• [Task requirements]
Would you transcribe the records below from the line with "pip install os" to the line with "4 for the tools directory.", ends included, exactly and with nothing more, leaving the pictures out?

• [Entries taken from a collection]
__________
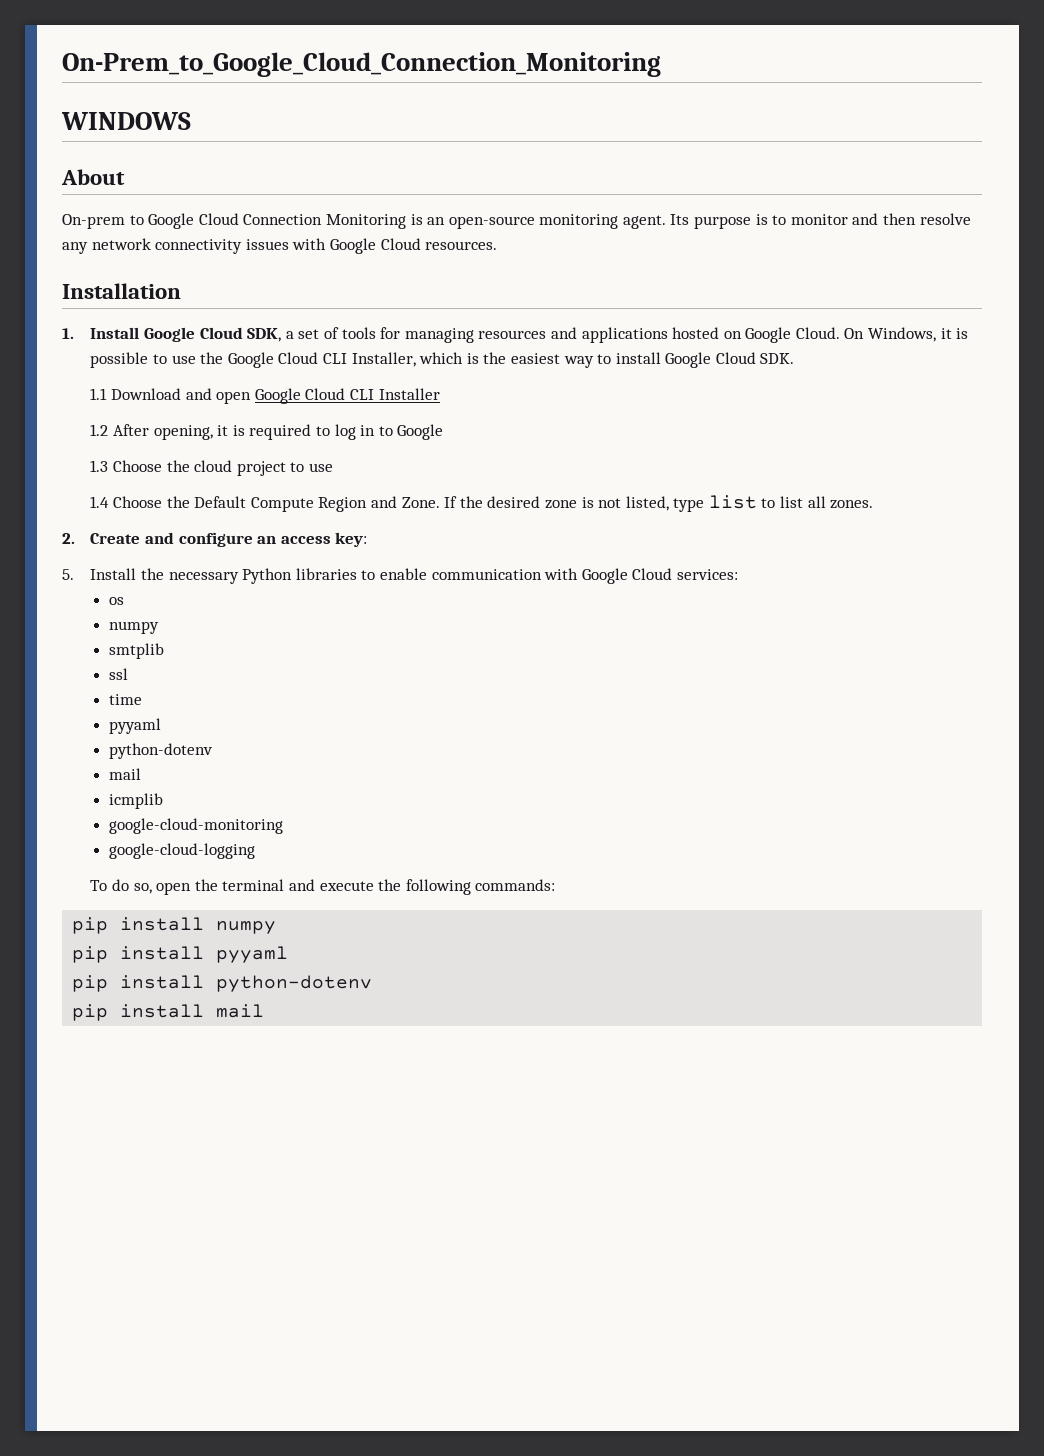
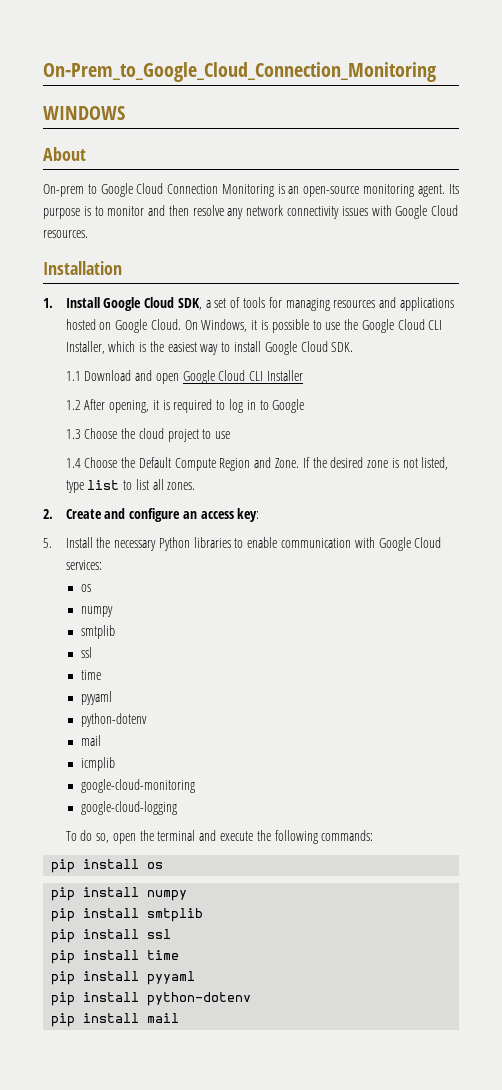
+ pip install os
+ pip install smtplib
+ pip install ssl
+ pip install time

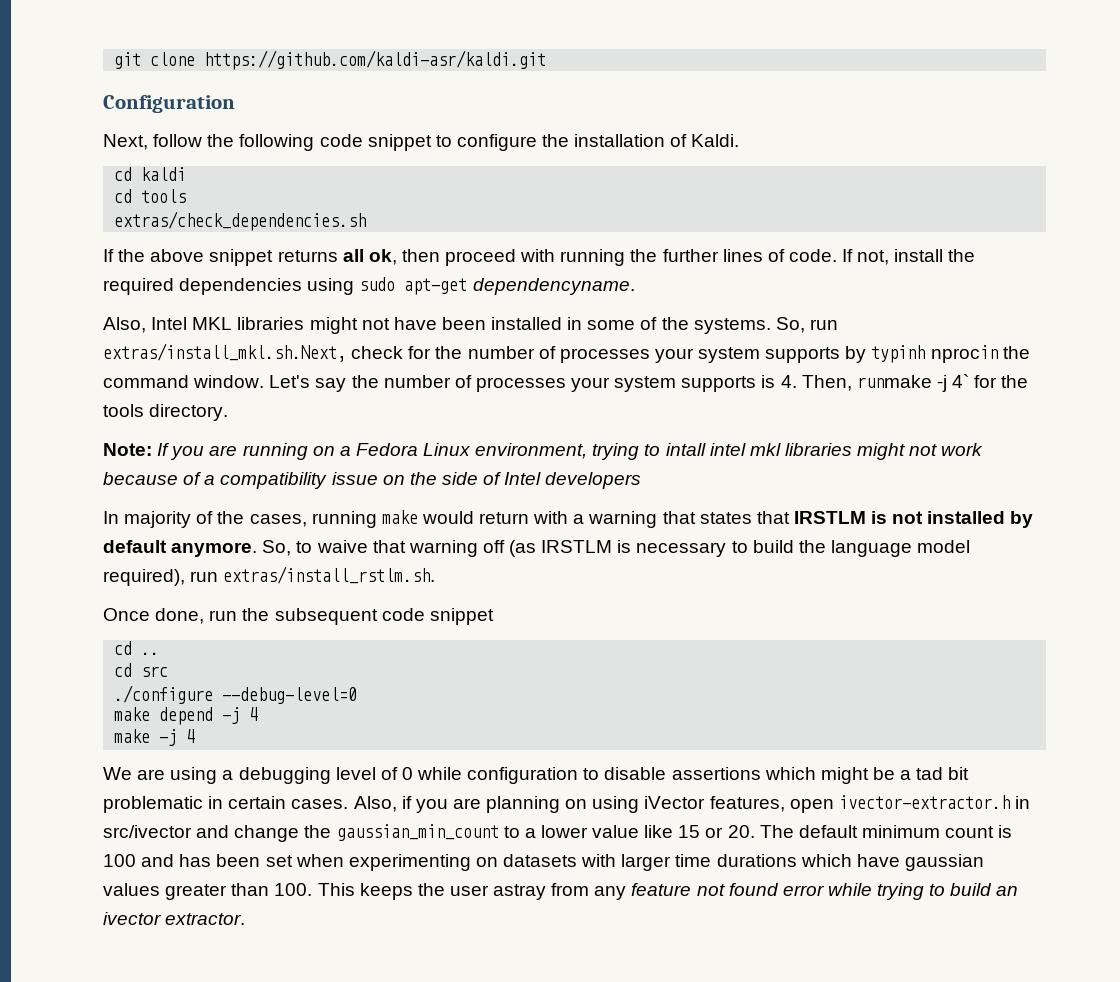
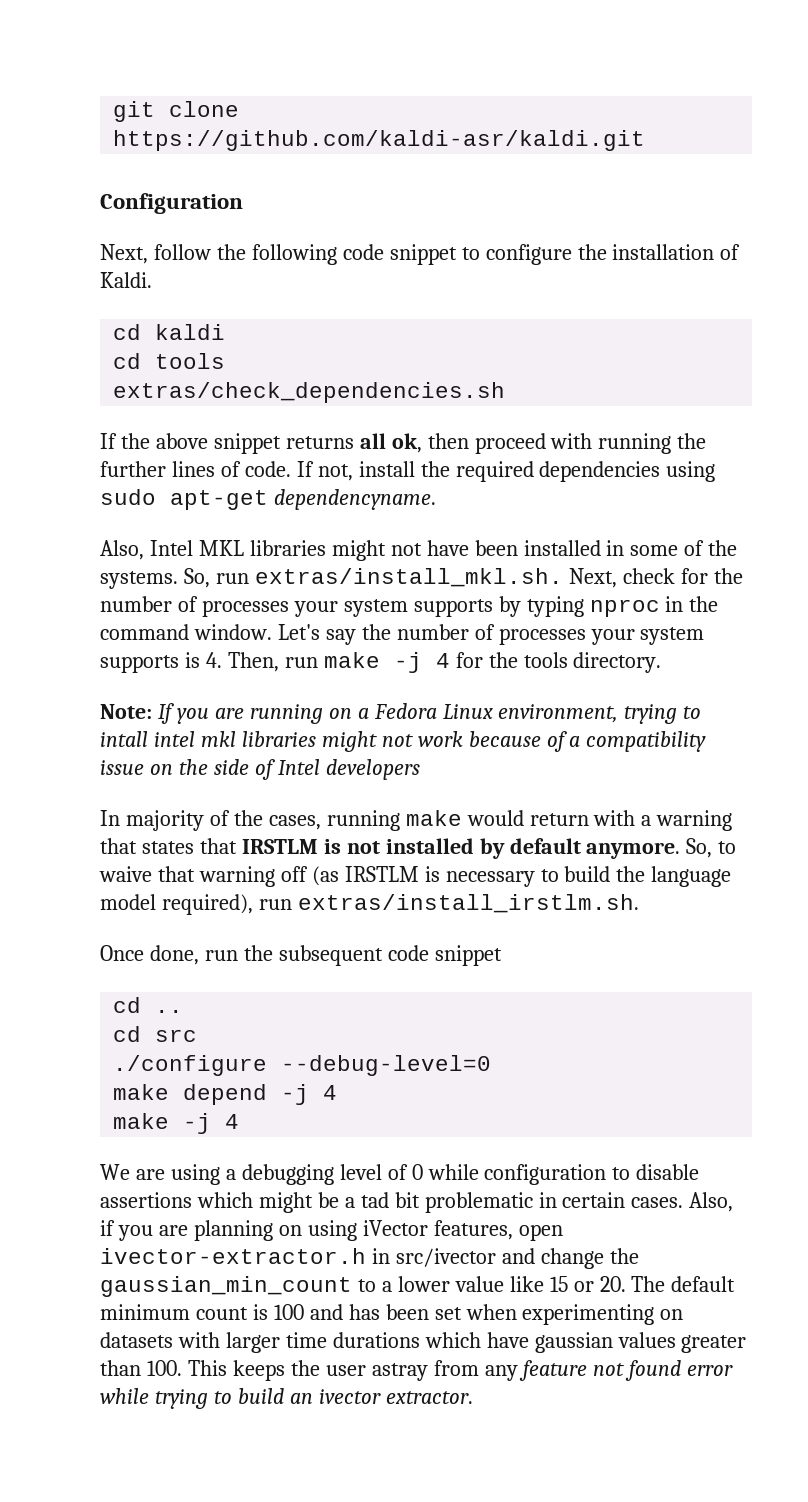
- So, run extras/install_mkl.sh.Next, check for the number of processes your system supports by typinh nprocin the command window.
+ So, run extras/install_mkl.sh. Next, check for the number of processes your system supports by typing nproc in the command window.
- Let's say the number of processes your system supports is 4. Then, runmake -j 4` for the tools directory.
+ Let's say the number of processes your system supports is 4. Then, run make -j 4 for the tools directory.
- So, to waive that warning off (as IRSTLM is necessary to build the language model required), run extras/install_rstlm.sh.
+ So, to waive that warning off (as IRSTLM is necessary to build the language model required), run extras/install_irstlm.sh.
__________
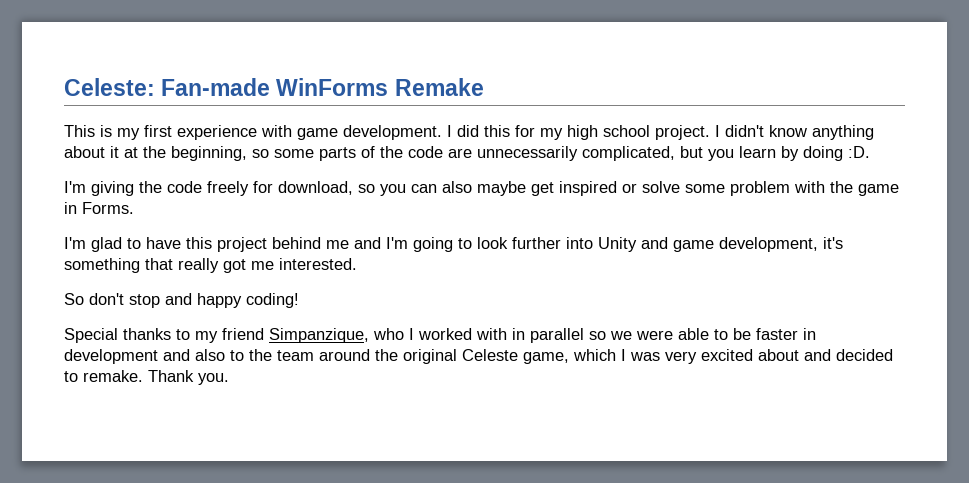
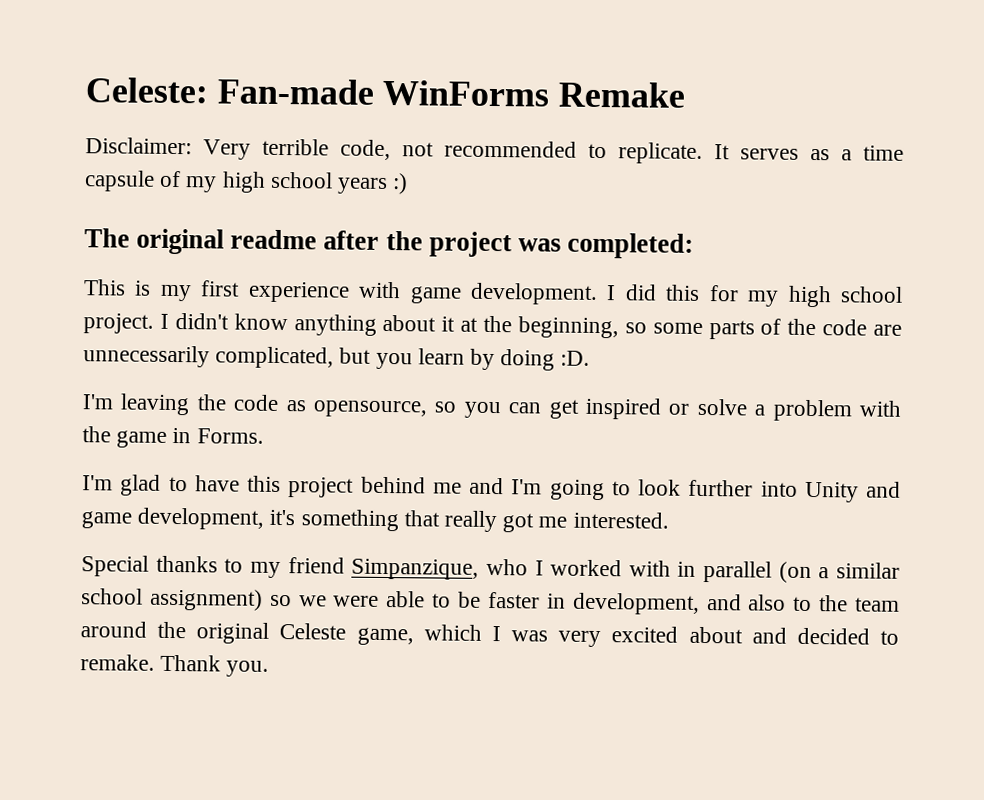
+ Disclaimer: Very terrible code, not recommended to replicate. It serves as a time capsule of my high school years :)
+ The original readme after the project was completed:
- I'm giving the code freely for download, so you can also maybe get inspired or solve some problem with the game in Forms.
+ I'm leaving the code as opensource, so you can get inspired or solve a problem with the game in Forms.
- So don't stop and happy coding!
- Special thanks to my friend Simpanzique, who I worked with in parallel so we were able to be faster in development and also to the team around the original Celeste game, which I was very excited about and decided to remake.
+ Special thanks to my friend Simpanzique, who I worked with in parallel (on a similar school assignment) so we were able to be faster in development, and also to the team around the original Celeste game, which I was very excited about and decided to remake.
__________
• [Solved exercise]
+ pip install os
+ pip install smtplib
+ pip install ssl
+ pip install time

- So, run extras/install_mkl.sh.Next, check for the number of processes your system supports by typinh nprocin the command window.
+ So, run extras/install_mkl.sh. Next, check for the number of processes your system supports by typing nproc in the command window.
- Let's say the number of processes your system supports is 4. Then, runmake -j 4` for the tools directory.
+ Let's say the number of processes your system supports is 4. Then, run make -j 4 for the tools directory.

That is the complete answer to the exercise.